**Data records:**
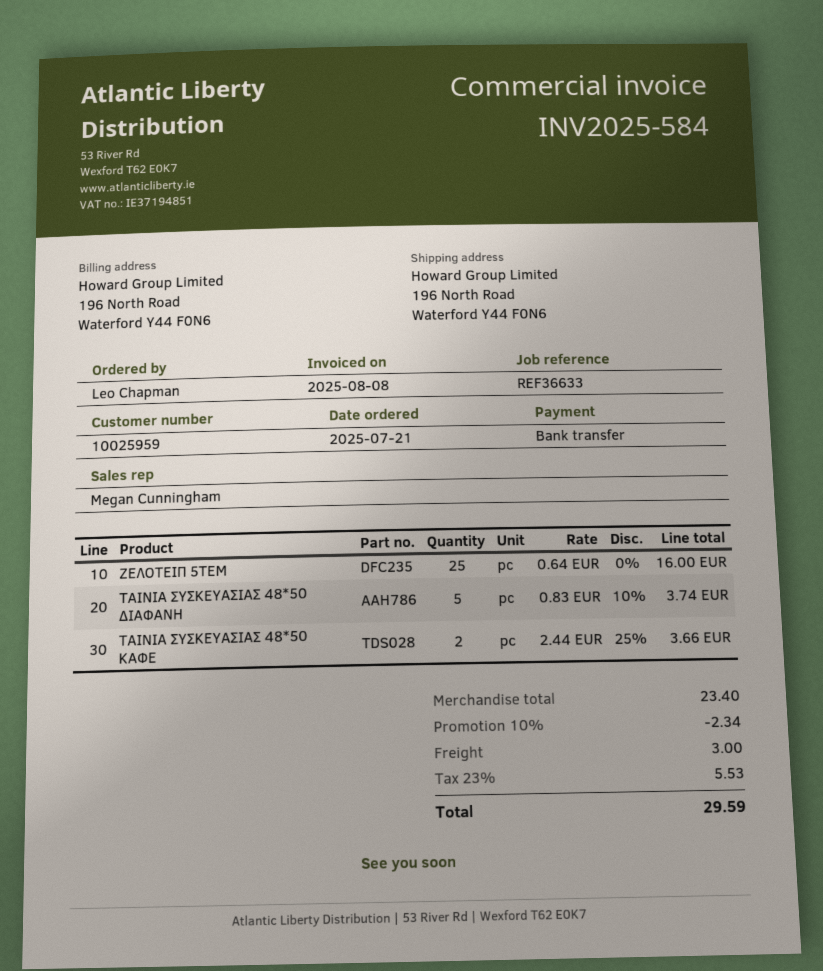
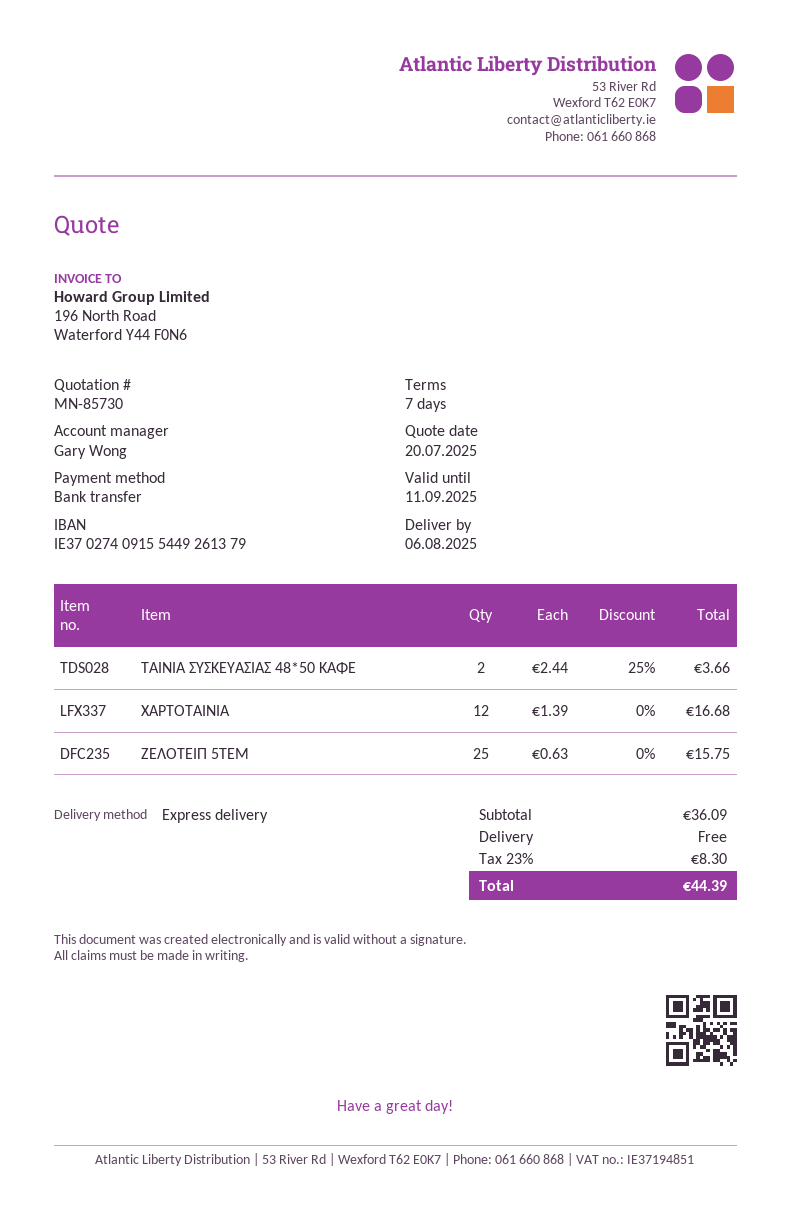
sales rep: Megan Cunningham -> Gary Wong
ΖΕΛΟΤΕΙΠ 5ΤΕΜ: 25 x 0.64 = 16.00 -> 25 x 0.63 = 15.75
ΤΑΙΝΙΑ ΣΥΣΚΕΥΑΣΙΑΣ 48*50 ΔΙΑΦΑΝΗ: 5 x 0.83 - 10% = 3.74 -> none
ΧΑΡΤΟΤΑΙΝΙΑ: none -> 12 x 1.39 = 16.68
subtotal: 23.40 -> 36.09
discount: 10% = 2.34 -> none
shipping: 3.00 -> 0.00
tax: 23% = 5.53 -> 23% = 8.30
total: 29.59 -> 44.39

**The task:** Copy the material shown above in full and exactly. Skip the pictures.

**Result of the task:**
sales rep: Megan Cunningham -> Gary Wong
ΖΕΛΟΤΕΙΠ 5ΤΕΜ: 25 x 0.64 = 16.00 -> 25 x 0.63 = 15.75
ΤΑΙΝΙΑ ΣΥΣΚΕΥΑΣΙΑΣ 48*50 ΔΙΑΦΑΝΗ: 5 x 0.83 - 10% = 3.74 -> none
ΧΑΡΤΟΤΑΙΝΙΑ: none -> 12 x 1.39 = 16.68
subtotal: 23.40 -> 36.09
discount: 10% = 2.34 -> none
shipping: 3.00 -> 0.00
tax: 23% = 5.53 -> 23% = 8.30
total: 29.59 -> 44.39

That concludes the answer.